>>>

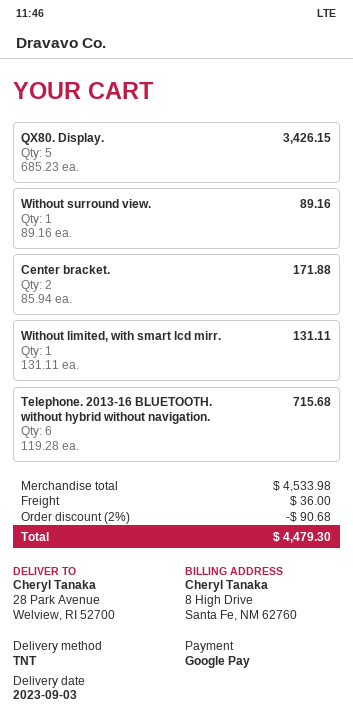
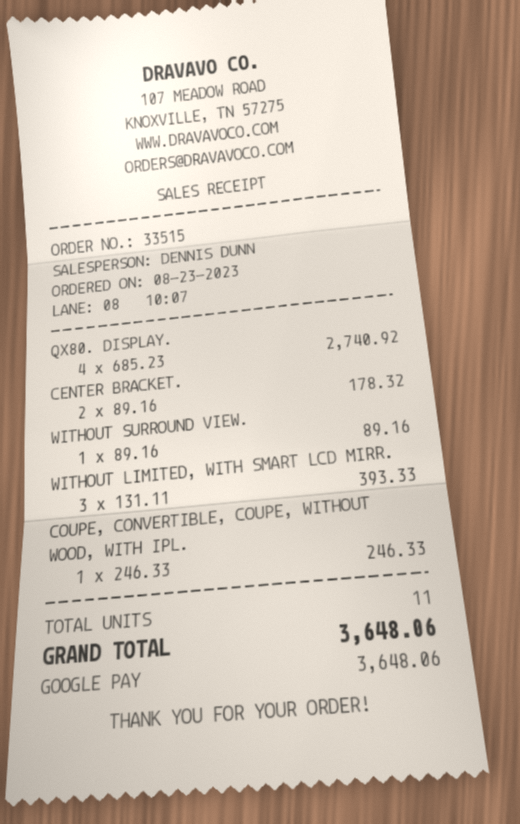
QX80. Display.: 5 x 685.23 = 3426.15 -> 4 x 685.23 = 2740.92
Center bracket.: 2 x 85.94 = 171.88 -> 2 x 89.16 = 178.32
Without limited, with smart lcd mirr.: 1 x 131.11 = 131.11 -> 3 x 131.11 = 393.33
Telephone. 2013-16 BLUETOOTH. without hybrid without navigation.: 6 x 119.28 = 715.68 -> none
COUPE, CONVERTIBLE, COUPE, WITHOUT WOOD, WITH IPL.: none -> 1 x 246.33 = 246.33
discount: 2% = 90.68 -> none
shipping: 36.00 -> none
total: 4479.30 -> 3648.06

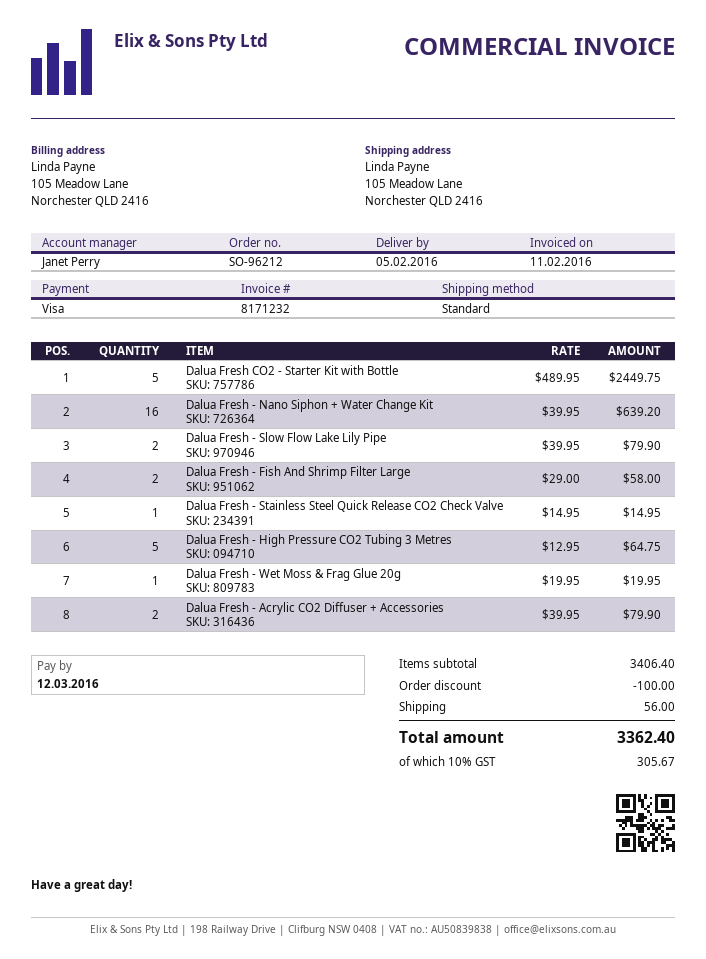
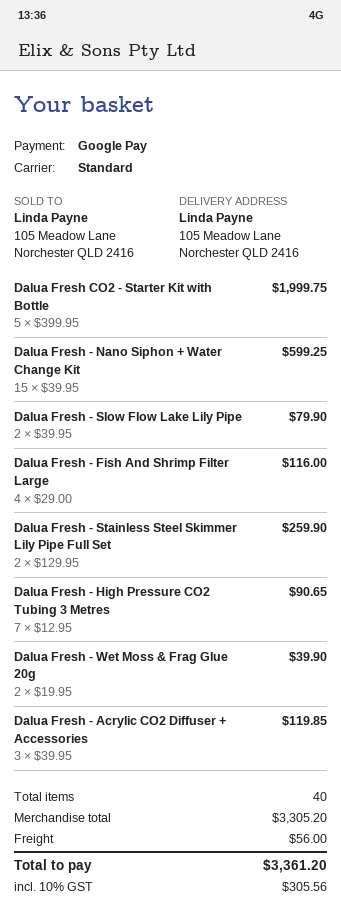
payment method: Visa -> Google Pay
Dalua Fresh CO2 - Starter Kit with Bottle: 5 x 489.95 = 2449.75 -> 5 x 399.95 = 1999.75
Dalua Fresh - Nano Siphon + Water Change Kit: 16 x 39.95 = 639.20 -> 15 x 39.95 = 599.25
Dalua Fresh - Fish And Shrimp Filter Large: 2 x 29.00 = 58.00 -> 4 x 29.00 = 116.00
Dalua Fresh - Stainless Steel Quick Release CO2 Check Valve: 1 x 14.95 = 14.95 -> none
Dalua Fresh - High Pressure CO2 Tubing 3 Metres: 5 x 12.95 = 64.75 -> 7 x 12.95 = 90.65
Dalua Fresh - Wet Moss & Frag Glue 20g: 1 x 19.95 = 19.95 -> 2 x 19.95 = 39.90
Dalua Fresh - Acrylic CO2 Diffuser + Accessories: 2 x 39.95 = 79.90 -> 3 x 39.95 = 119.85
Dalua Fresh - Stainless Steel Skimmer Lily Pipe Full Set: none -> 2 x 129.95 = 259.90
subtotal: 3406.40 -> 3305.20
discount: 100.00 -> none
tax: 10% = 305.67 -> 10% = 305.56
total: 3362.40 -> 3361.20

<<<

• ACTION ITEM: Could you copy every line from the records that has "none" in it?

• RESULT FOR THIS EXERCISE:
Telephone. 2013-16 BLUETOOTH. without hybrid without navigation.: 6 x 119.28 = 715.68 -> none
COUPE, CONVERTIBLE, COUPE, WITHOUT WOOD, WITH IPL.: none -> 1 x 246.33 = 246.33
discount: 2% = 90.68 -> none
shipping: 36.00 -> none
Dalua Fresh - Stainless Steel Quick Release CO2 Check Valve: 1 x 14.95 = 14.95 -> none
Dalua Fresh - Stainless Steel Skimmer Lily Pipe Full Set: none -> 2 x 129.95 = 259.90
discount: 100.00 -> none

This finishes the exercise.